(Version difference data)
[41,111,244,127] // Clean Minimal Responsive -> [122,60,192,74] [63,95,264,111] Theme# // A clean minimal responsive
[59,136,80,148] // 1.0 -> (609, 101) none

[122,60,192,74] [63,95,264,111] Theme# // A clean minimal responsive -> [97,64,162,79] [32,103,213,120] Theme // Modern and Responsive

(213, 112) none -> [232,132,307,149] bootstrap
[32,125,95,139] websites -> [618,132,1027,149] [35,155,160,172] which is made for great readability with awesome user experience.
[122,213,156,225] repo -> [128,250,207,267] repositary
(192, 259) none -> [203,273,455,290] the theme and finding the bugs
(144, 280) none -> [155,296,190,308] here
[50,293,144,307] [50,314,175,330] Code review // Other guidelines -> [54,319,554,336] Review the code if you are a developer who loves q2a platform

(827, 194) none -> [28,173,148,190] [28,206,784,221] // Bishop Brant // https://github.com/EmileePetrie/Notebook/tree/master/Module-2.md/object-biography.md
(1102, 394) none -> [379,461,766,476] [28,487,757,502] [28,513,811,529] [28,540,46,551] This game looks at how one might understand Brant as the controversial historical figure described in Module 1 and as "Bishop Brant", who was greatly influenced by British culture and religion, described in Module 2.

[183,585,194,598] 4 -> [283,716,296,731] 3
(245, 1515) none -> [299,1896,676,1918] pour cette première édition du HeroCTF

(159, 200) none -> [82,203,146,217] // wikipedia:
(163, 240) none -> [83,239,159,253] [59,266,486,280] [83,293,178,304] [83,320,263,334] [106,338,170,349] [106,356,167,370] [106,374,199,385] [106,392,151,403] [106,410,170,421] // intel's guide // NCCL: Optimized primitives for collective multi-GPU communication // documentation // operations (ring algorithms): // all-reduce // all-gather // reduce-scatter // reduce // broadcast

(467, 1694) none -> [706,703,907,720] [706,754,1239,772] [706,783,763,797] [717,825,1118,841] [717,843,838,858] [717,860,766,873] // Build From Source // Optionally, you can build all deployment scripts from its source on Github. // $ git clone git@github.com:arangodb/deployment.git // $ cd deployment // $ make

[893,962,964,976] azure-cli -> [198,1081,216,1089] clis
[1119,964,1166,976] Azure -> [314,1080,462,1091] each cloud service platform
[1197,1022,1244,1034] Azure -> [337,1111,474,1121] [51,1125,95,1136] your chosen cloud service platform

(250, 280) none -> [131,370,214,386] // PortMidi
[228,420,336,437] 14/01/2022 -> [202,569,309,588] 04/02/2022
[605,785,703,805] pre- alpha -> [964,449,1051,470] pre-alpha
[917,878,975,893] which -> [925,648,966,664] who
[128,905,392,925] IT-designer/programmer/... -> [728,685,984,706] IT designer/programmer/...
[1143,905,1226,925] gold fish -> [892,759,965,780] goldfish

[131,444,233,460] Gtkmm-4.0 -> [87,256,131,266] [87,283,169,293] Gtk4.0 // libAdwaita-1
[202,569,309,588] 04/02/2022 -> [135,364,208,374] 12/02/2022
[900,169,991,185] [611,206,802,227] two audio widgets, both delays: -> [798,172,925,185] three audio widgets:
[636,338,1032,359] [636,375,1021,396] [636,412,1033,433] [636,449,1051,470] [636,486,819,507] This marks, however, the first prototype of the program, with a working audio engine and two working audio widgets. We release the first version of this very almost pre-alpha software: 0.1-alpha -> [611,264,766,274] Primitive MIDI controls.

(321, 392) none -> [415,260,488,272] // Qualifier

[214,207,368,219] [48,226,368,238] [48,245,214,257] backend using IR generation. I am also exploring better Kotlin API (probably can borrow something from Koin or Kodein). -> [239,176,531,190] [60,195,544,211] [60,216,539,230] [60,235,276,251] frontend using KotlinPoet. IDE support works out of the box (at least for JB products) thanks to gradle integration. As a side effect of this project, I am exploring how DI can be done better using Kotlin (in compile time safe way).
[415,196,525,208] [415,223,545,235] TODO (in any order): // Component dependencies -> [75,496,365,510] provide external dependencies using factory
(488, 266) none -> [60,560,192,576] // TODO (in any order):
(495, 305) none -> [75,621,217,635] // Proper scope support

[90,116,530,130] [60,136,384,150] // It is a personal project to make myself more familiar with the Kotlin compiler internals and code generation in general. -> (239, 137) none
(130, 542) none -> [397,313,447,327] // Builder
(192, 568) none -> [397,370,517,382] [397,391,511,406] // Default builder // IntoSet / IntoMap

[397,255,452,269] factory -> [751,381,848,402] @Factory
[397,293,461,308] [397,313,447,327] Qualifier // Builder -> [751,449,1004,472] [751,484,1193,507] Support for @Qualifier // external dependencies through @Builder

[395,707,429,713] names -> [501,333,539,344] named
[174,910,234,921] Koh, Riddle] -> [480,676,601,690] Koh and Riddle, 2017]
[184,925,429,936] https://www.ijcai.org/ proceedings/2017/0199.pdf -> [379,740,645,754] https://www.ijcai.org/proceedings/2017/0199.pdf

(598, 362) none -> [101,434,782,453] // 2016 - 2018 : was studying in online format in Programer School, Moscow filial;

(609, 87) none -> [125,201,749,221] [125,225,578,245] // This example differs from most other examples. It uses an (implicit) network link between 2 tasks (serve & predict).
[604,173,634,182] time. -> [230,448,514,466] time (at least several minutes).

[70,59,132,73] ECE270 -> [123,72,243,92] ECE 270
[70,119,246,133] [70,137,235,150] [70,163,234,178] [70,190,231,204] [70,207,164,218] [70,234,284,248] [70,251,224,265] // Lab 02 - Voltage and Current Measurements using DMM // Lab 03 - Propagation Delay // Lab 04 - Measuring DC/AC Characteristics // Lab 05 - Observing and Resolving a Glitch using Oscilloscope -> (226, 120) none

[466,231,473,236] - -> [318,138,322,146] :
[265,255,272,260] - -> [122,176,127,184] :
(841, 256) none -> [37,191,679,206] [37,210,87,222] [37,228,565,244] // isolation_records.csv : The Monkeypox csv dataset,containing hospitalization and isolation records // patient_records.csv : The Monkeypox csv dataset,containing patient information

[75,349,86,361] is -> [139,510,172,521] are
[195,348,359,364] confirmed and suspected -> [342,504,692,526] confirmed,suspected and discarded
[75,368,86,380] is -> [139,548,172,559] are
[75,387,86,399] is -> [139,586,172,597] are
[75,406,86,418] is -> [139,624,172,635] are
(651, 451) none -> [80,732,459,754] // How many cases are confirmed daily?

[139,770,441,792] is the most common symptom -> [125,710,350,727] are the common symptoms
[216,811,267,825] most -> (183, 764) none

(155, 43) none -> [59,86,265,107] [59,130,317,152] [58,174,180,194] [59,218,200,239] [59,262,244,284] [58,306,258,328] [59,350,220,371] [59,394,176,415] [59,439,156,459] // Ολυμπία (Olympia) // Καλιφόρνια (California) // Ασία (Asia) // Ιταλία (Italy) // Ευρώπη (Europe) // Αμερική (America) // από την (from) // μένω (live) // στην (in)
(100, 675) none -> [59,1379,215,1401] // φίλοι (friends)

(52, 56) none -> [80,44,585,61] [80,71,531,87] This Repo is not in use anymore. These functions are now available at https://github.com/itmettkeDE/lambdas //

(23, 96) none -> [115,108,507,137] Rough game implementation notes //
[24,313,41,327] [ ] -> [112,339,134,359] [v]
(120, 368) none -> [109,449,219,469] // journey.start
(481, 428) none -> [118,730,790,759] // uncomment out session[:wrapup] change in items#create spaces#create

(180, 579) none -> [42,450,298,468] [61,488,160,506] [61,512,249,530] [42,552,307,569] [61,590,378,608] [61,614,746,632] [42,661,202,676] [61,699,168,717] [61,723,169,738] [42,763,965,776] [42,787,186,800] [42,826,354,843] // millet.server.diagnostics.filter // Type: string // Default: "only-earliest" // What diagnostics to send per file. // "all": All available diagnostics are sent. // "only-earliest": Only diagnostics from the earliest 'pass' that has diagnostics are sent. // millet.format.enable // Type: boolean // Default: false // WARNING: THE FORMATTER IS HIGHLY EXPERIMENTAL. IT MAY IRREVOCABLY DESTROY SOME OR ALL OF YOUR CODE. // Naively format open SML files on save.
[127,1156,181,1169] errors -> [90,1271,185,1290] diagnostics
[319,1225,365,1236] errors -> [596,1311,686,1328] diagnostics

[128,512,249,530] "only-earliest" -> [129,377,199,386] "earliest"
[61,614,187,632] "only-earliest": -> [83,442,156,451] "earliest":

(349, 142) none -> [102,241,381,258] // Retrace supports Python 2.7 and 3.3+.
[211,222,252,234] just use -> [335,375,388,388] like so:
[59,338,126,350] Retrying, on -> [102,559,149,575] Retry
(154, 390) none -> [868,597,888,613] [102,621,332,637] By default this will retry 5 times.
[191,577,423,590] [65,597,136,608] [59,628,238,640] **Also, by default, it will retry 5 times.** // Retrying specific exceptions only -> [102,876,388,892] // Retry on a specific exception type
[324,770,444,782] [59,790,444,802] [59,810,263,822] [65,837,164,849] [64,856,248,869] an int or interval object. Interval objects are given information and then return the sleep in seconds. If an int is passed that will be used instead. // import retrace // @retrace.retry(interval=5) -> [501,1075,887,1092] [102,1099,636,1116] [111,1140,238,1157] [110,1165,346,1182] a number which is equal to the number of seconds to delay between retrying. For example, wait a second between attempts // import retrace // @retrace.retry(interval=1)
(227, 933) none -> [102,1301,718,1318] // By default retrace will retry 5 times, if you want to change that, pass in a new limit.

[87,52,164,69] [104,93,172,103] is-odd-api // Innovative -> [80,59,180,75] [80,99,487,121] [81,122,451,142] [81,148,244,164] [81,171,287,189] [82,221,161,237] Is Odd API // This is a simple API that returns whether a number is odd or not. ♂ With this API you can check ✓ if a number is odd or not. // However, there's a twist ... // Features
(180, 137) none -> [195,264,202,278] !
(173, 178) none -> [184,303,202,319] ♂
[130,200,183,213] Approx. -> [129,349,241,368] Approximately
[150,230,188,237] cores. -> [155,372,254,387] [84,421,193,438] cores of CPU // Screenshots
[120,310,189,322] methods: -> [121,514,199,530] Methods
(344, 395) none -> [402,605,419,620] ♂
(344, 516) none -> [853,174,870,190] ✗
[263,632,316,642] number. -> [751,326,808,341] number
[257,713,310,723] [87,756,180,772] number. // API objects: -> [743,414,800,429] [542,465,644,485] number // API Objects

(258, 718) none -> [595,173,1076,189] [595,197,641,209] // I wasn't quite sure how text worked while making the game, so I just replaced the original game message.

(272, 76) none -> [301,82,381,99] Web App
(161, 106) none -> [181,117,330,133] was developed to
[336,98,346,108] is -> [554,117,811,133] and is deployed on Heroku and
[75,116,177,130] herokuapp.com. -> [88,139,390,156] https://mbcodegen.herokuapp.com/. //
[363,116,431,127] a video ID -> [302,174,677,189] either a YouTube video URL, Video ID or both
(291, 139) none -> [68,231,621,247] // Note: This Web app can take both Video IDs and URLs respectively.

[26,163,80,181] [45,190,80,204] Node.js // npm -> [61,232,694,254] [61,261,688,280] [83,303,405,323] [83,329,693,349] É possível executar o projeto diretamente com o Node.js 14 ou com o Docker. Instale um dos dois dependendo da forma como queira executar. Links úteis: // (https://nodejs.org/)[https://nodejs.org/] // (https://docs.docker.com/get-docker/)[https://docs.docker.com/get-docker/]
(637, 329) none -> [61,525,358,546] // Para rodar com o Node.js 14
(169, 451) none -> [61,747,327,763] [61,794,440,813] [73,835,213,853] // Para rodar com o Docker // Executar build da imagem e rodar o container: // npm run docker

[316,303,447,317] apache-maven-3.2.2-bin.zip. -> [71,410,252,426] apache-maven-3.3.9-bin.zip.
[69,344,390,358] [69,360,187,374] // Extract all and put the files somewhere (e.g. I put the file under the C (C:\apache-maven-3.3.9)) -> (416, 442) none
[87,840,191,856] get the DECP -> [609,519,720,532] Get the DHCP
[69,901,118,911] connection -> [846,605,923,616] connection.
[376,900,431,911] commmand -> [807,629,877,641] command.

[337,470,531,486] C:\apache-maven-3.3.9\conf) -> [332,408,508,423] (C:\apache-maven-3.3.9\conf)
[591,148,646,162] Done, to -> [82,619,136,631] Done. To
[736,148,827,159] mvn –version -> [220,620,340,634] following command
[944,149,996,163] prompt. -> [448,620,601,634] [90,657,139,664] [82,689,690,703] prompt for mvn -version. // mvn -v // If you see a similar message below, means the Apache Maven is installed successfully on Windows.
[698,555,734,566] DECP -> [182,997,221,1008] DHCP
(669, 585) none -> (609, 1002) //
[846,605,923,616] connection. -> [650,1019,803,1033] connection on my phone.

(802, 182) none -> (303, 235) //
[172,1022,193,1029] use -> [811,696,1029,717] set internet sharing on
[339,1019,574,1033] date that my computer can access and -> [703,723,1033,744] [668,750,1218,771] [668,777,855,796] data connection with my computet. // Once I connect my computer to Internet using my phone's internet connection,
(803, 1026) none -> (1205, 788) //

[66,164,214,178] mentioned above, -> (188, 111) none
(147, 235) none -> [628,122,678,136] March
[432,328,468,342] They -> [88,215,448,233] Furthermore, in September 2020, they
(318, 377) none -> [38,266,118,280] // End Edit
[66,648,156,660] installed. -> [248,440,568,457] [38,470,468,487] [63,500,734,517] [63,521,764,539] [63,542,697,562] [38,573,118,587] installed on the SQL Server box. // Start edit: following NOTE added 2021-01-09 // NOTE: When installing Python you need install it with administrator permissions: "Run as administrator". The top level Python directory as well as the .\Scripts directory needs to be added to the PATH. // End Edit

- Exercise: Please return only the lines above, starting at the line that has "[698,555,734,566] DECP ->" and ending at the line that has "(147, 235) none -> [628,122,678,136] March", keeping both and leaving each one unchanged.

- Solution to this task:
[698,555,734,566] DECP -> [182,997,221,1008] DHCP
(669, 585) none -> (609, 1002) //
[846,605,923,616] connection. -> [650,1019,803,1033] connection on my phone.

(802, 182) none -> (303, 235) //
[172,1022,193,1029] use -> [811,696,1029,717] set internet sharing on
[339,1019,574,1033] date that my computer can access and -> [703,723,1033,744] [668,750,1218,771] [668,777,855,796] data connection with my computet. // Once I connect my computer to Internet using my phone's internet connection,
(803, 1026) none -> (1205, 788) //

[66,164,214,178] mentioned above, -> (188, 111) none
(147, 235) none -> [628,122,678,136] March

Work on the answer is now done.